Input for this task section start

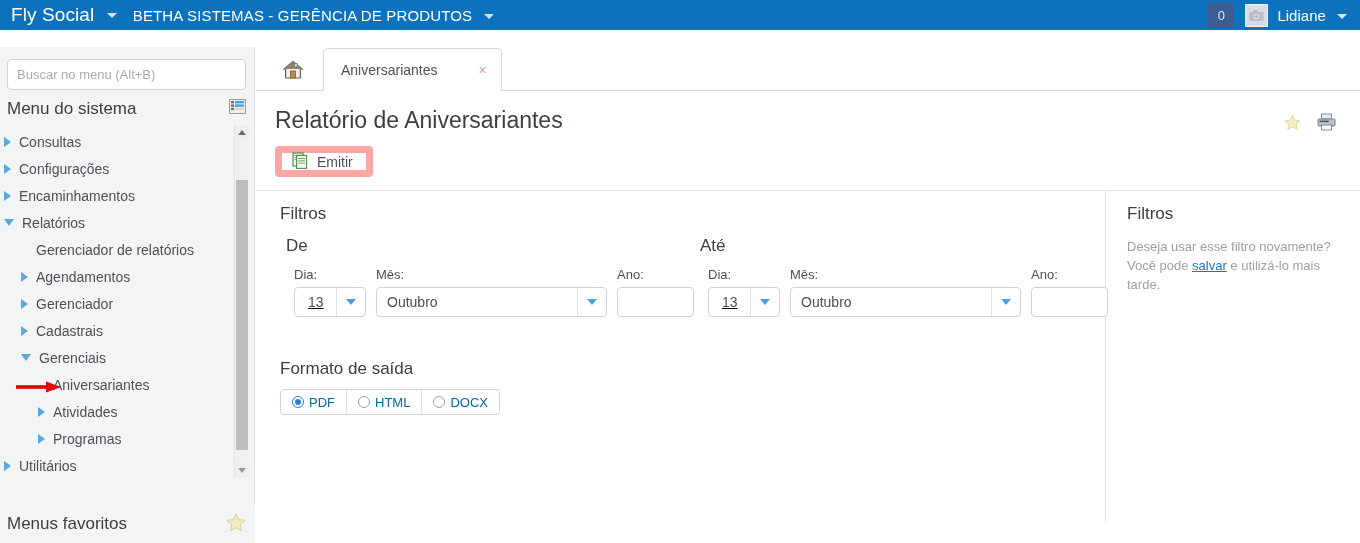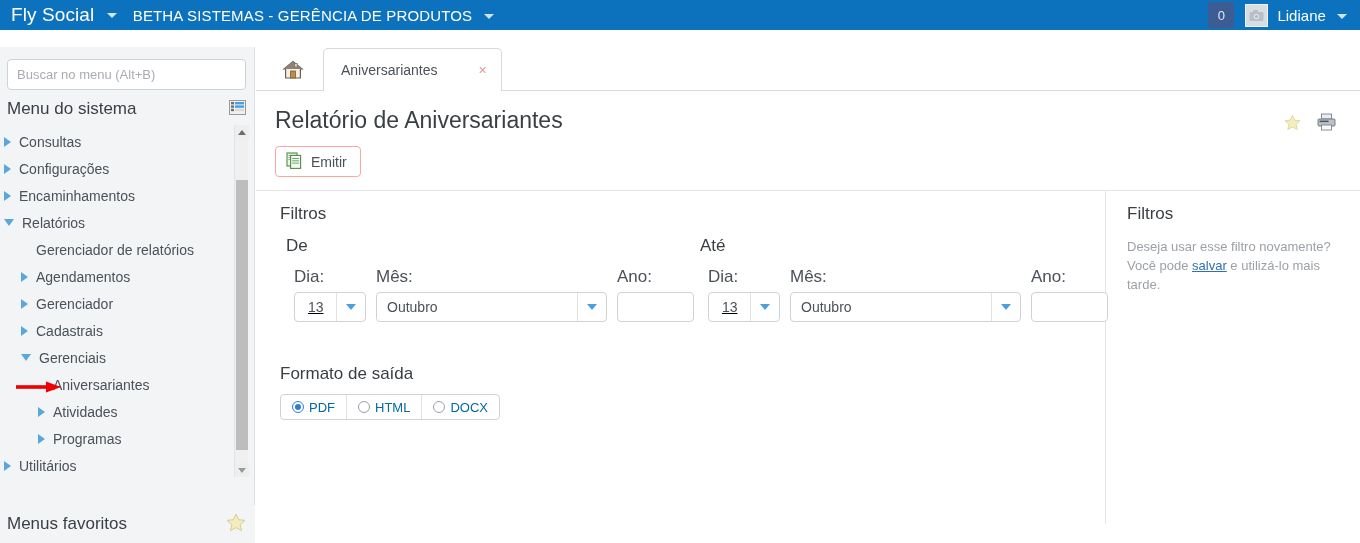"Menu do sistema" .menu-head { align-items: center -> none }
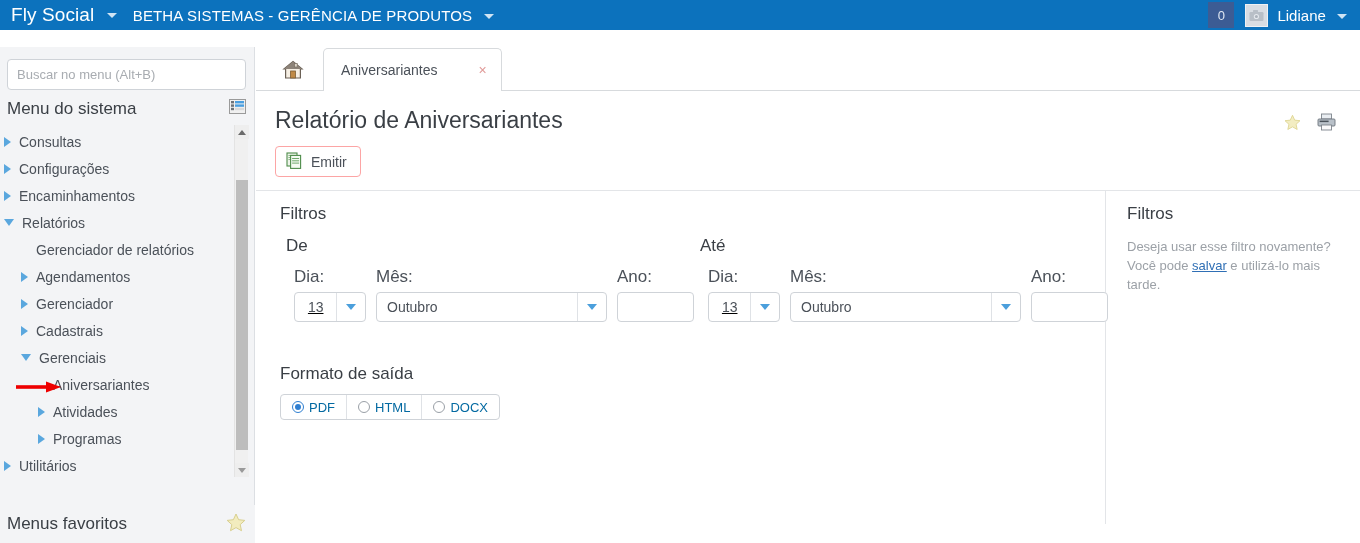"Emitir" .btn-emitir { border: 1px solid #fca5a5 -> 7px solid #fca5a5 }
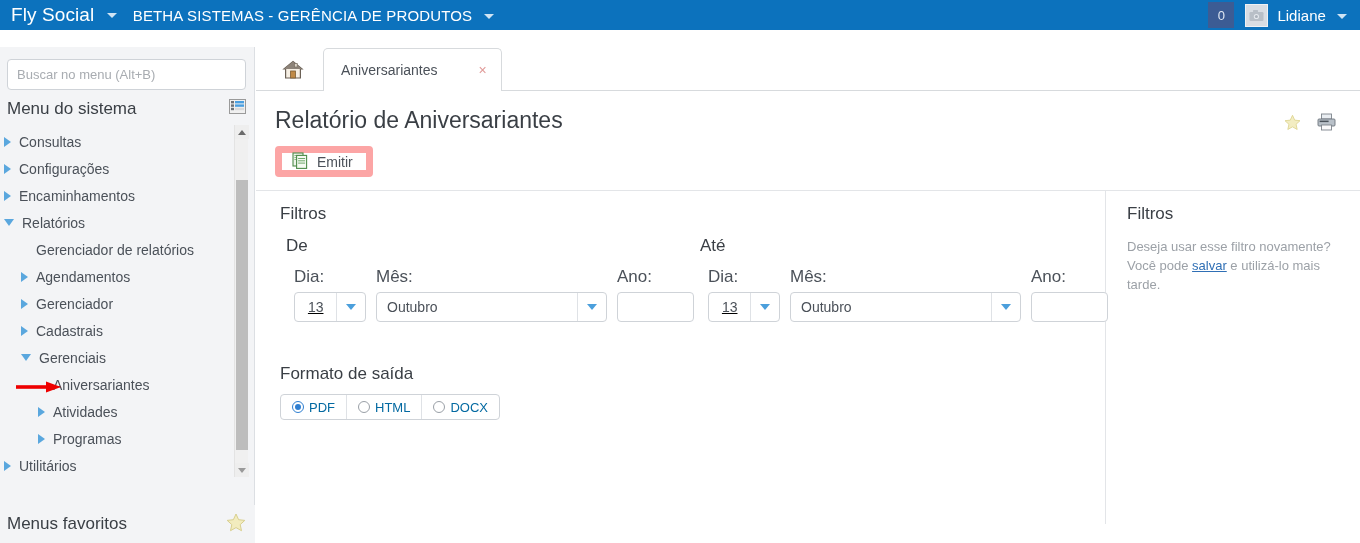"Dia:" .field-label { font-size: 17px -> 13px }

Input for this task section end
Input for this task section start

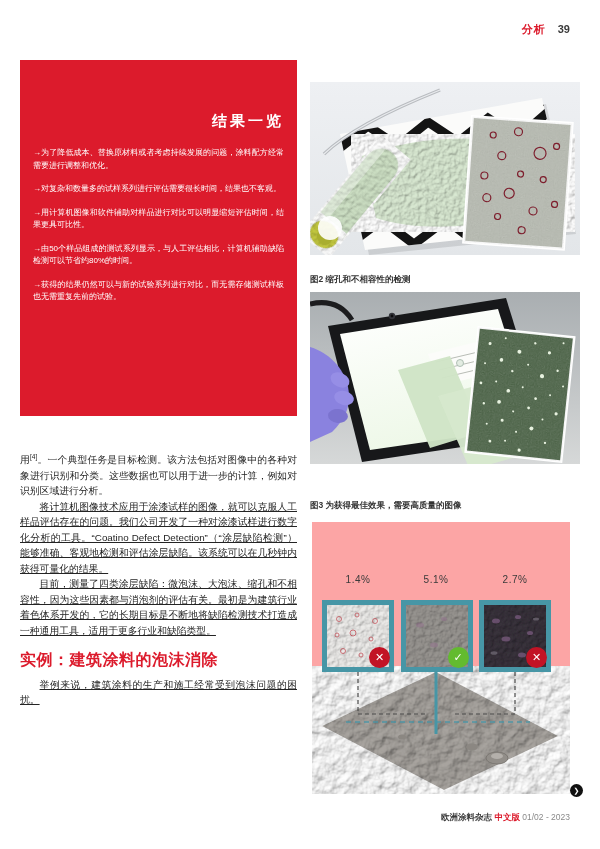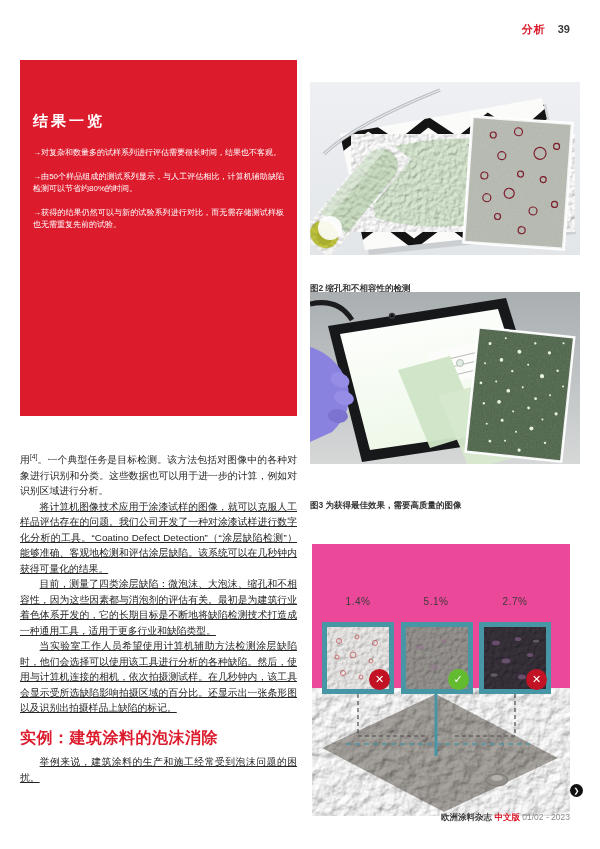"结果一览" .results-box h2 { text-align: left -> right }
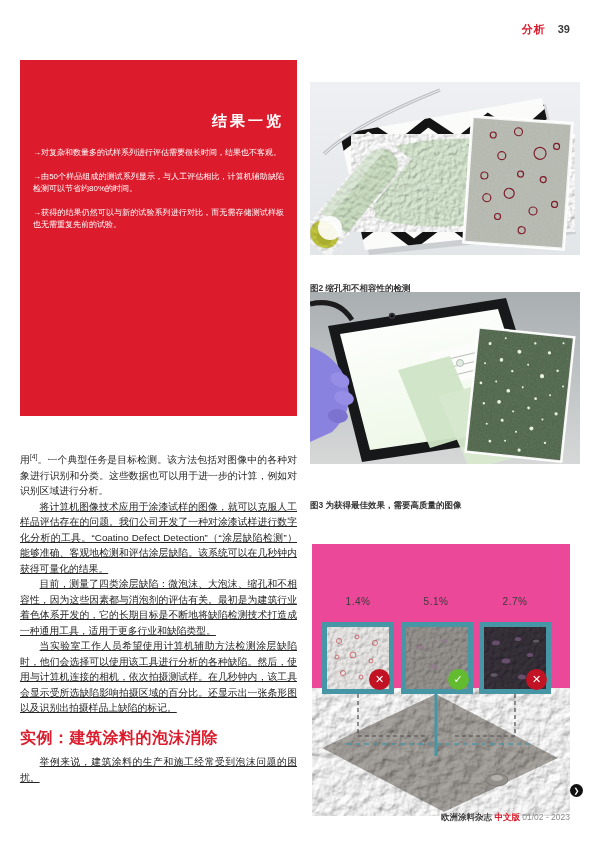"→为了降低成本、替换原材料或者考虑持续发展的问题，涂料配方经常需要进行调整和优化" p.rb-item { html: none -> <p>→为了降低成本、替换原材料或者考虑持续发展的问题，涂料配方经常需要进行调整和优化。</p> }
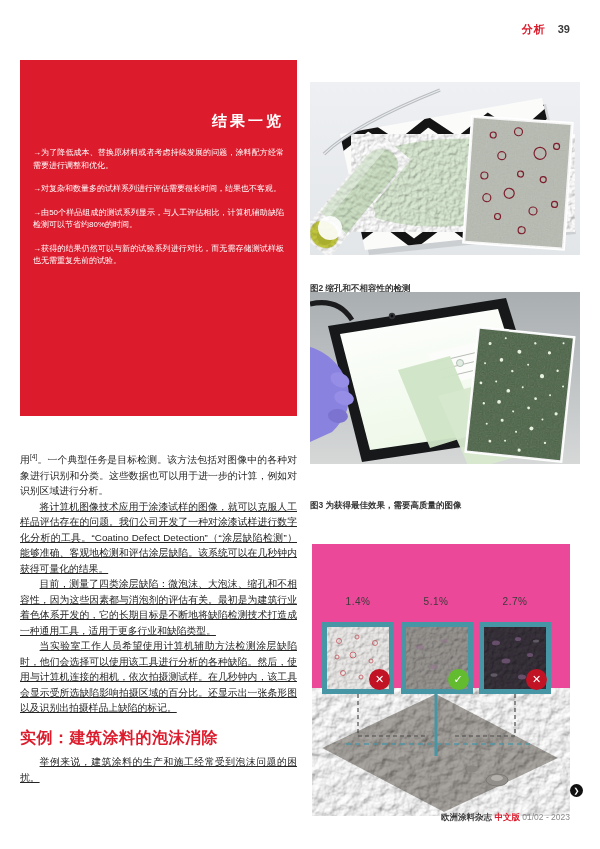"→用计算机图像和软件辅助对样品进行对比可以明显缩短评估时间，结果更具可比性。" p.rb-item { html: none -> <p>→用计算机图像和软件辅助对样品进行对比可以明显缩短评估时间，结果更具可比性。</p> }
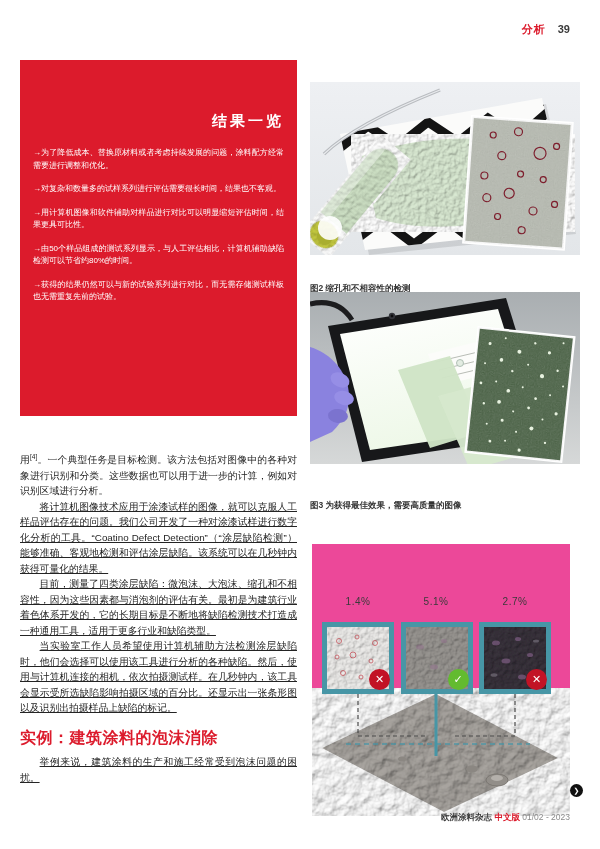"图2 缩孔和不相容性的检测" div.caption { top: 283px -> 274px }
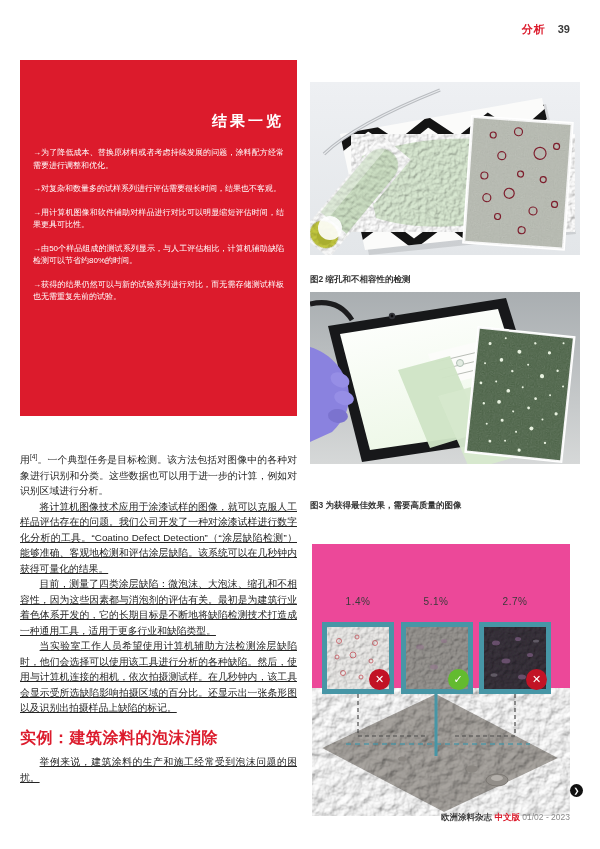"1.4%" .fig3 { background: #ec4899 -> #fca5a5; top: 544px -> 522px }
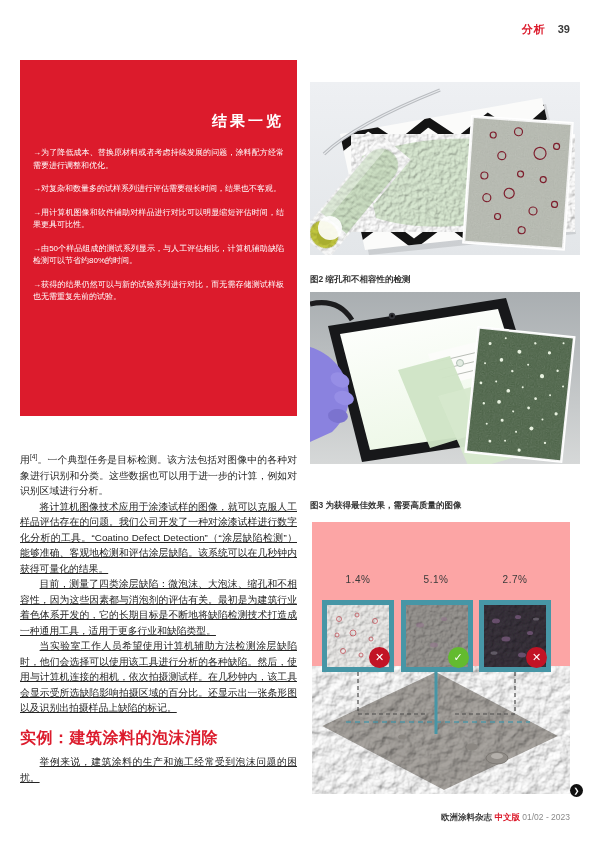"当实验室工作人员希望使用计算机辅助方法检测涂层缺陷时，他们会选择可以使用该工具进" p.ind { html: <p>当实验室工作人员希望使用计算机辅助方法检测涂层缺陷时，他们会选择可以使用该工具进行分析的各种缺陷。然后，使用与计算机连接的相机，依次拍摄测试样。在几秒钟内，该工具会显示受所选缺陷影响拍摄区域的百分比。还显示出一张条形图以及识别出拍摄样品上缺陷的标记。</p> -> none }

Input for this task section end

▶ **Exercise**:
Work from the entries above. Set down exactly and only the lines from the line with "border: 1px solid" to the line with "font-size: 17px ->", both included, and leave the pictures out.

▶ **Result below**:
"Emitir" .btn-emitir { border: 1px solid #fca5a5 -> 7px solid #fca5a5 }
"Dia:" .field-label { font-size: 17px -> 13px }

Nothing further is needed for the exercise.